● **Task item**: Having found the line containing "html: <div>Dental Sedation" in the records below, copy that line and each later one exactly, dropping pictures.

● **Material shown**:
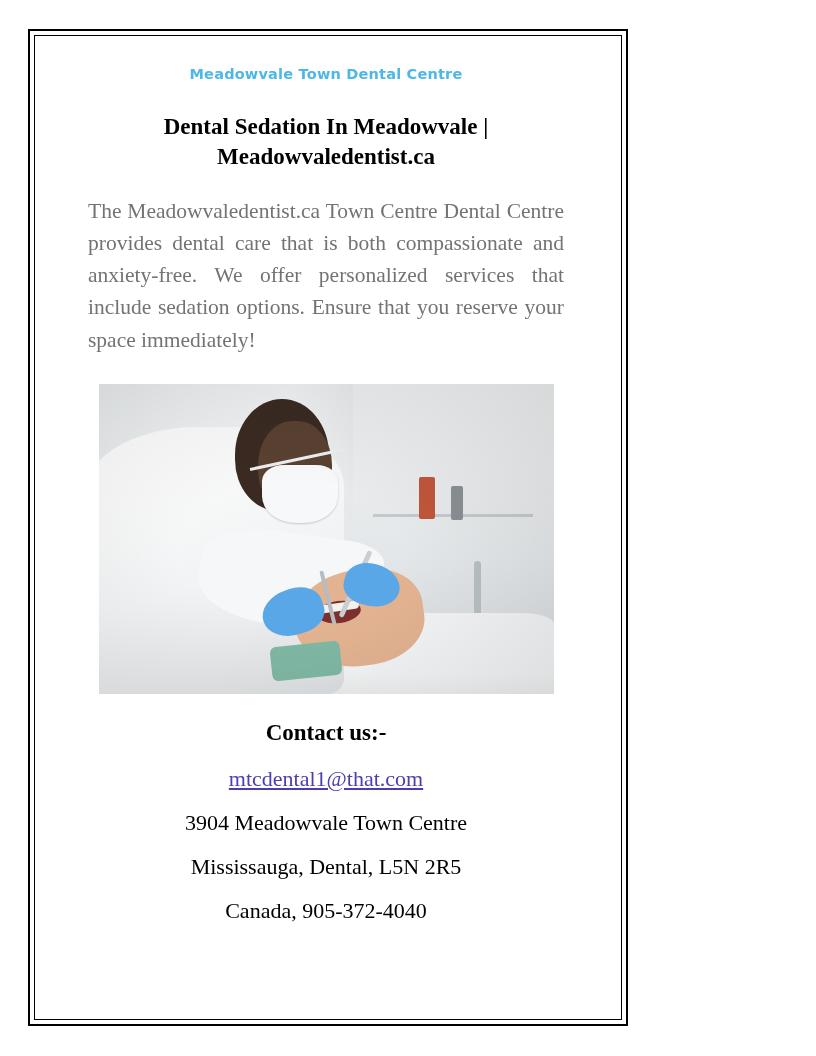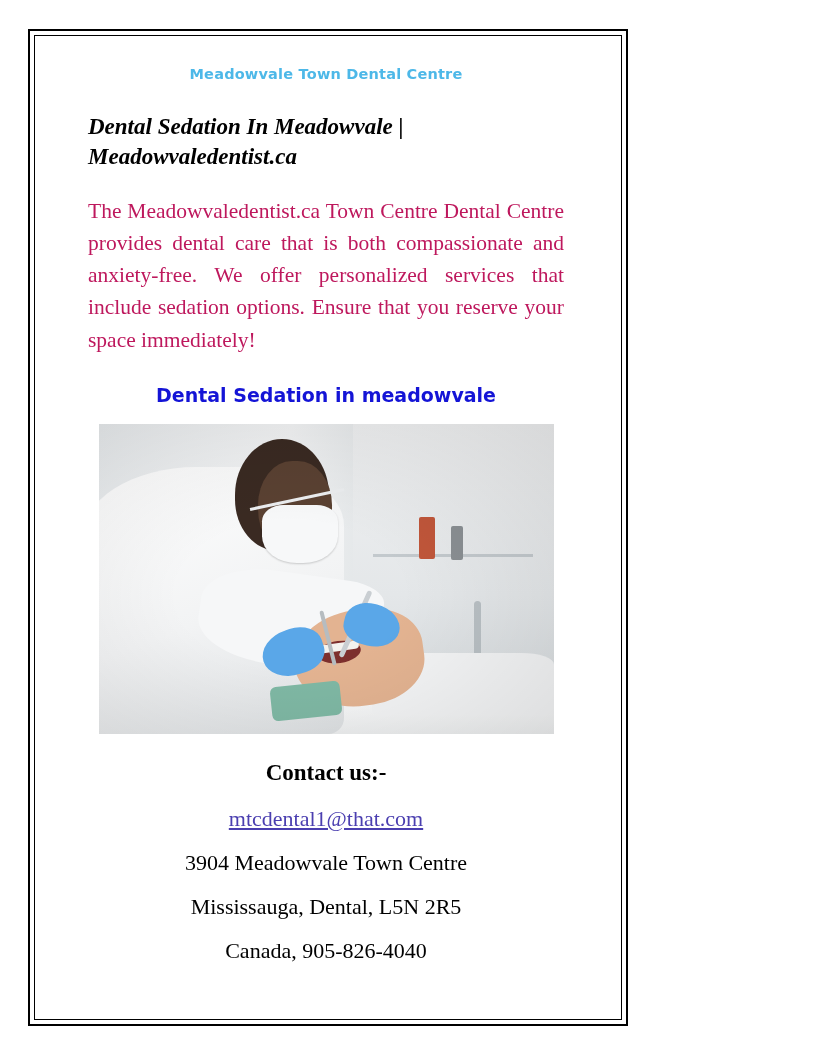"Dental Sedation In Meadowvale |" .doc-title { font-style: italic -> none; text-align: none -> center }
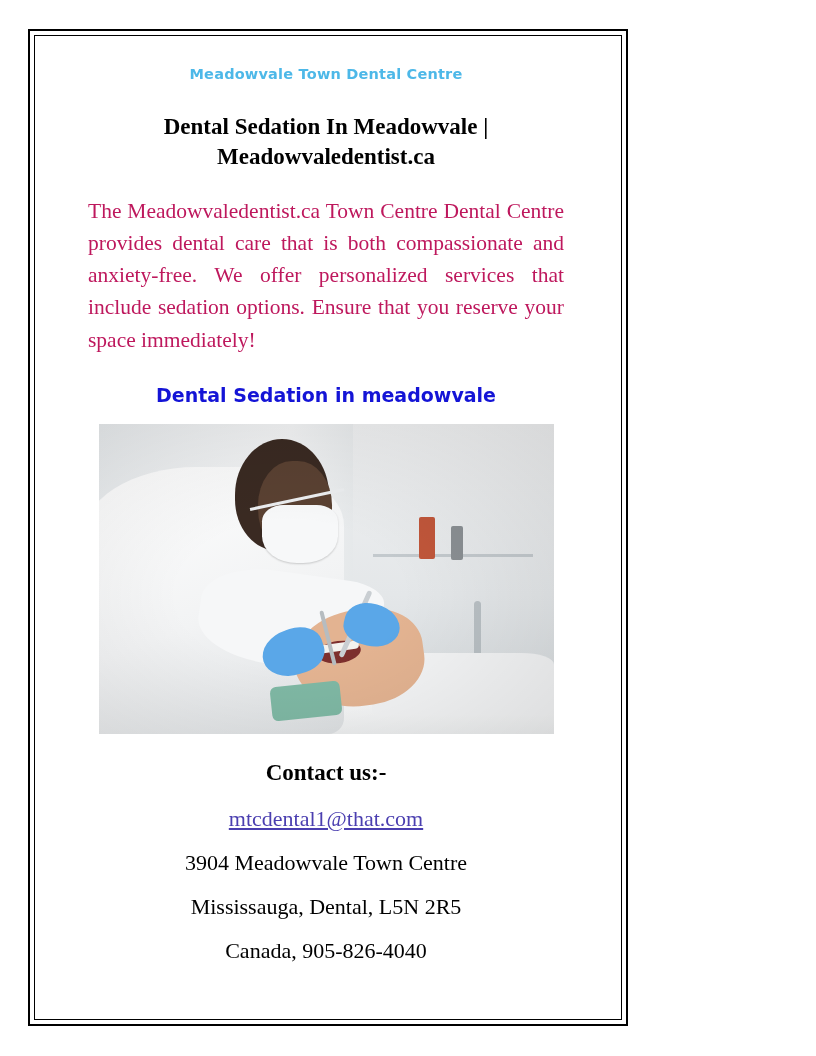"The Meadowvaledentist.ca Town Centre" .body-para { color: #be185d -> #737373 }
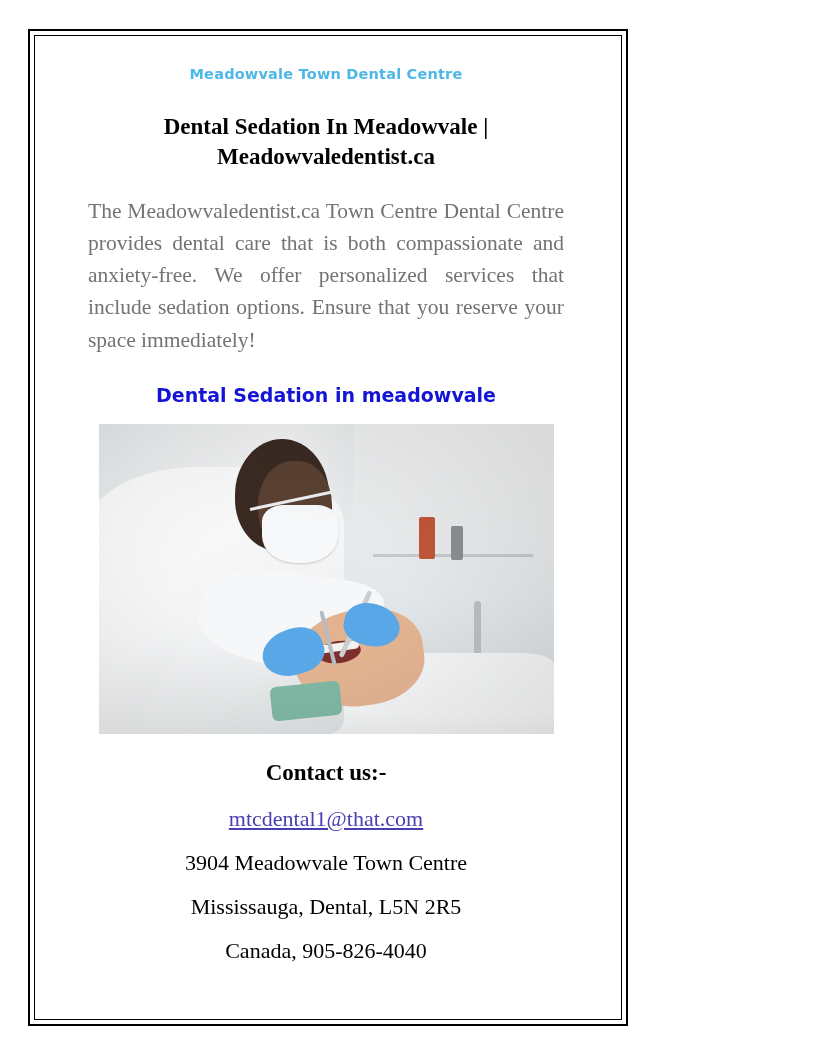"Dental Sedation in meadowvale" div.subhead { html: <div>Dental Sedation in meadowvale</div> -> none }
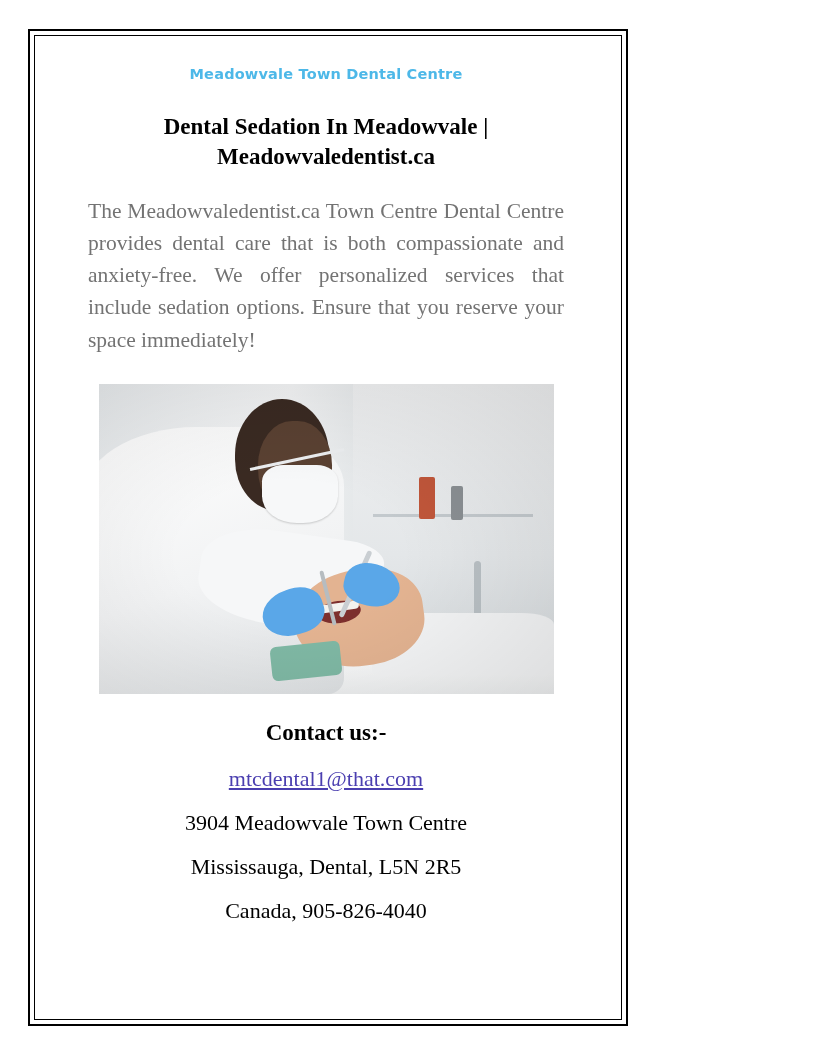"Canada, 905-826-4040" div.contact-line { text: 905-826-4040 -> 905-372-4040 }
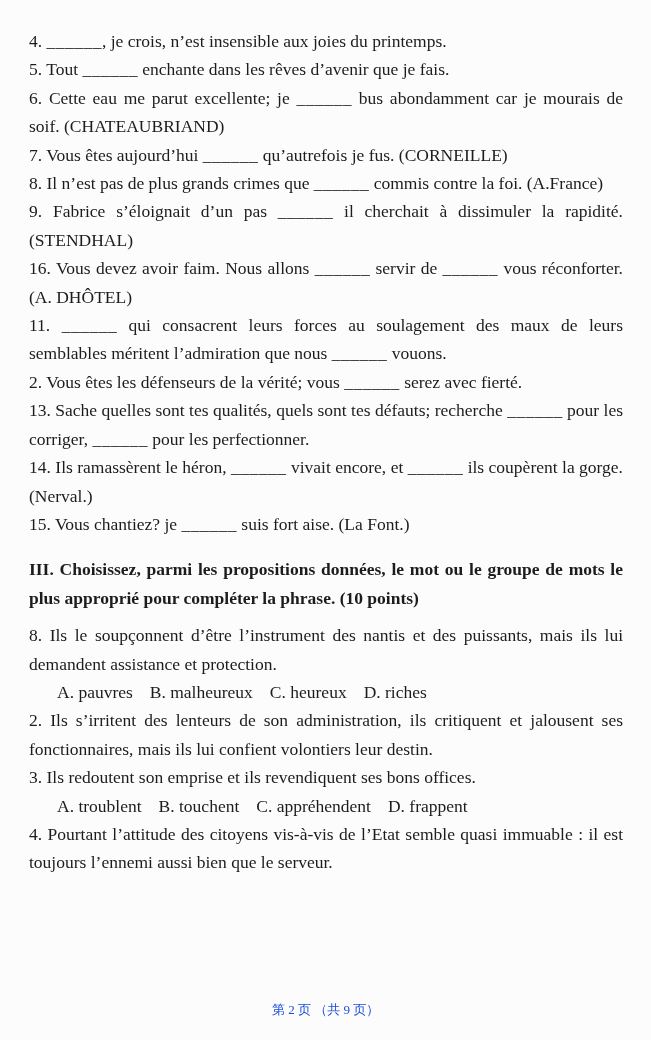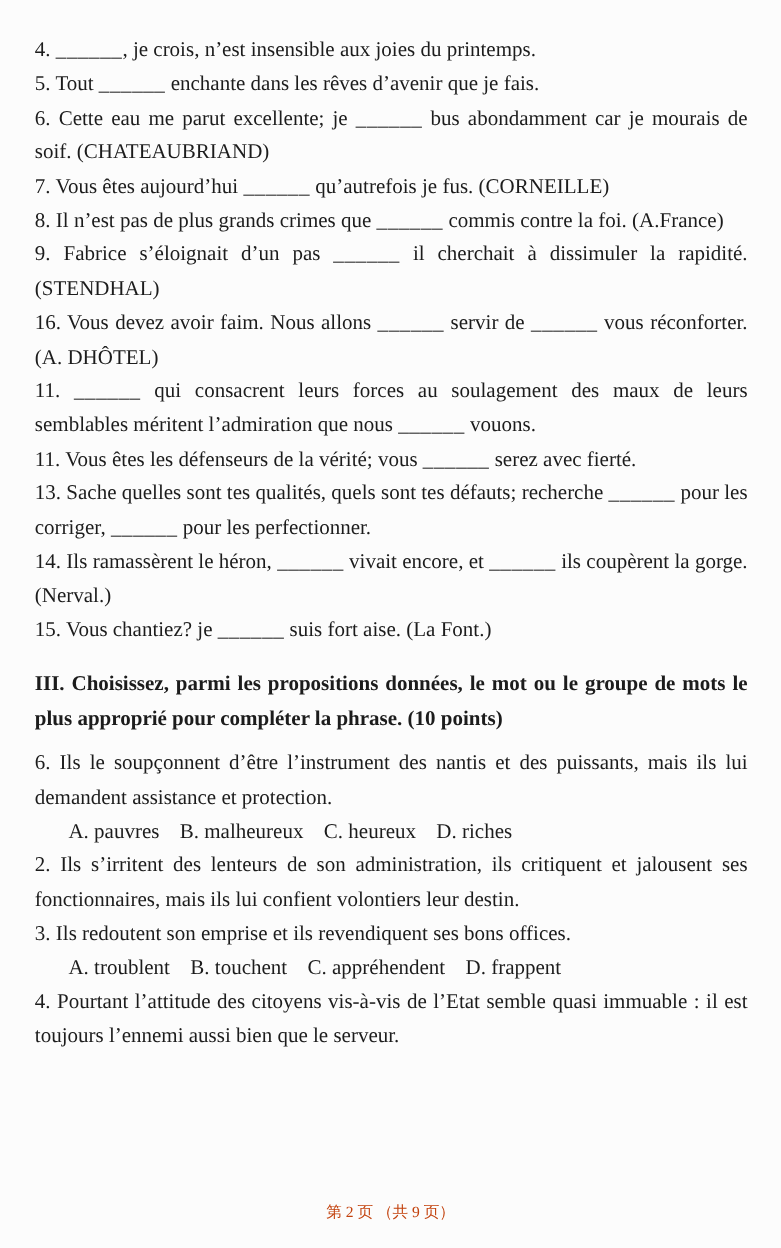"11. Vous êtes les défenseurs" span { text: 11 -> 2 }
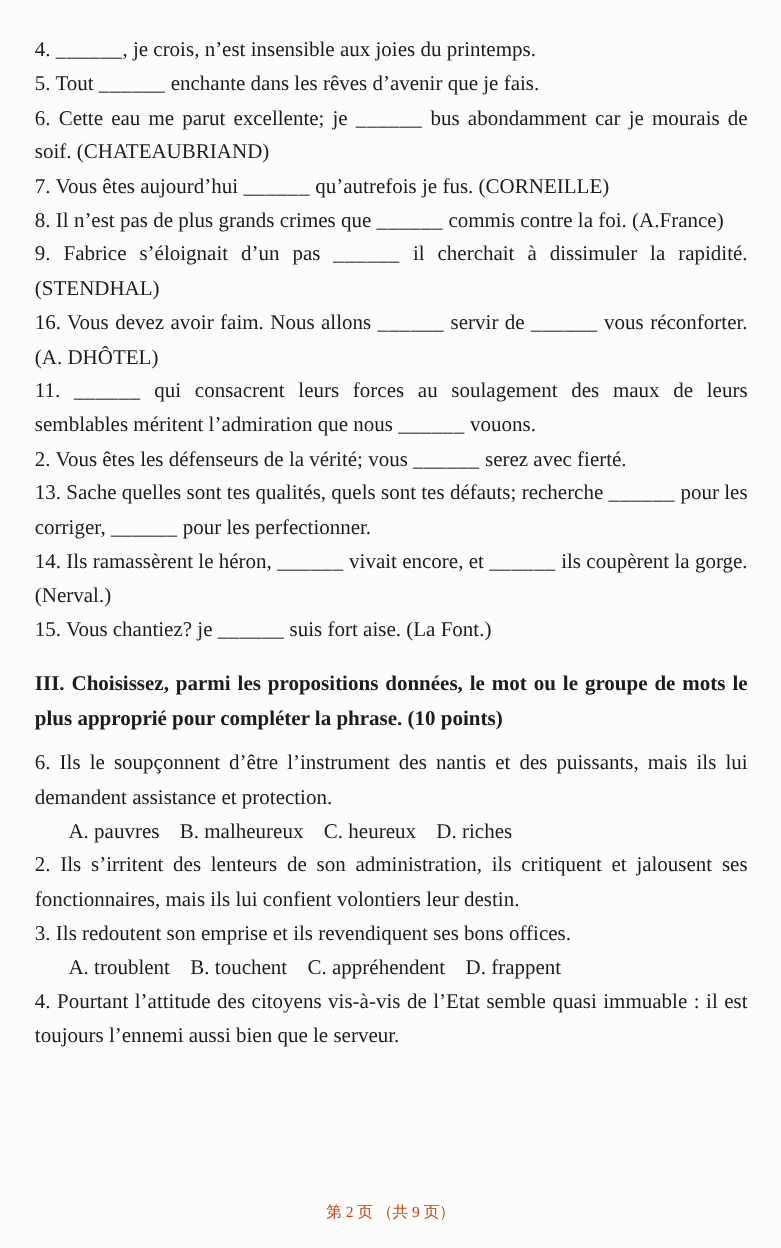"6. Ils le soupçonnent d’être" span { text: 6 -> 8 }
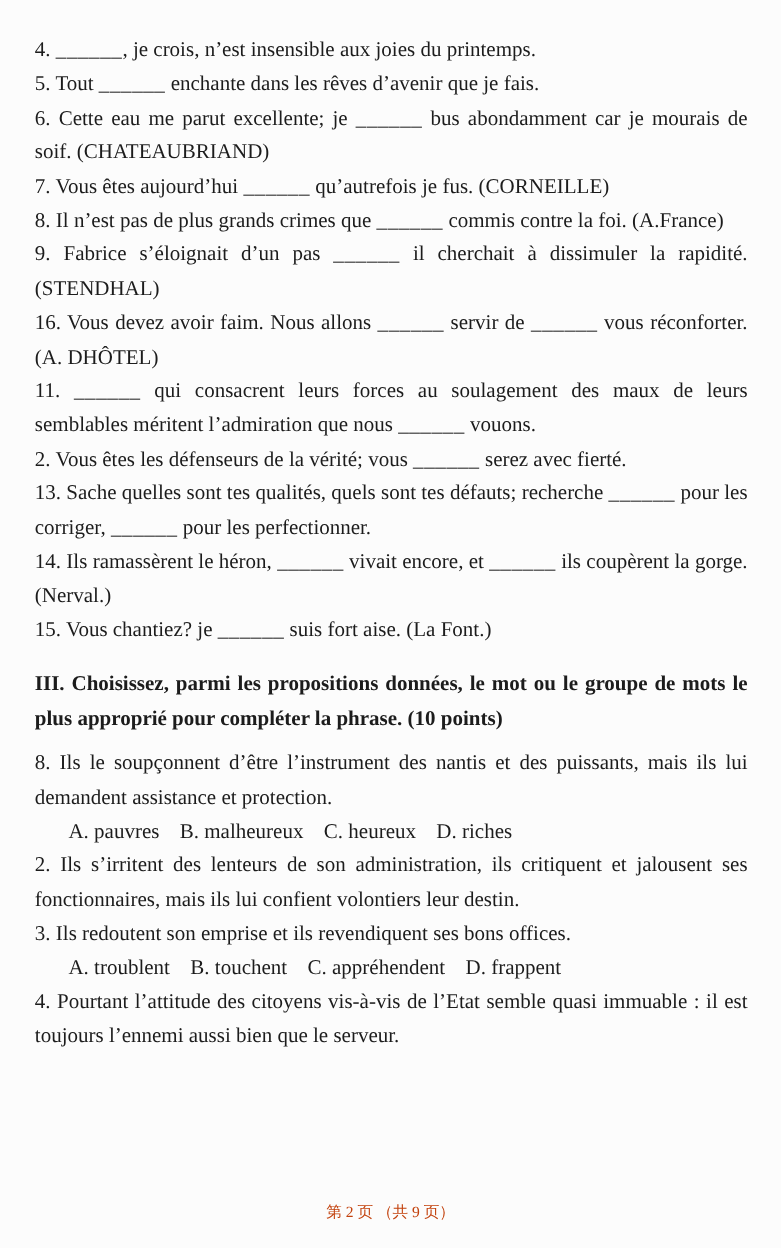"第 2 页 （共 9" .footer { color: #c2410c -> #1d4ed8 }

● **Answer below**:
"Dental Sedation in meadowvale" div.subhead { html: <div>Dental Sedation in meadowvale</div> -> none }
"Canada, 905-826-4040" div.contact-line { text: 905-826-4040 -> 905-372-4040 }
"11. Vous êtes les défenseurs" span { text: 11 -> 2 }
"6. Ils le soupçonnent d’être" span { text: 6 -> 8 }
"第 2 页 （共 9" .footer { color: #c2410c -> #1d4ed8 }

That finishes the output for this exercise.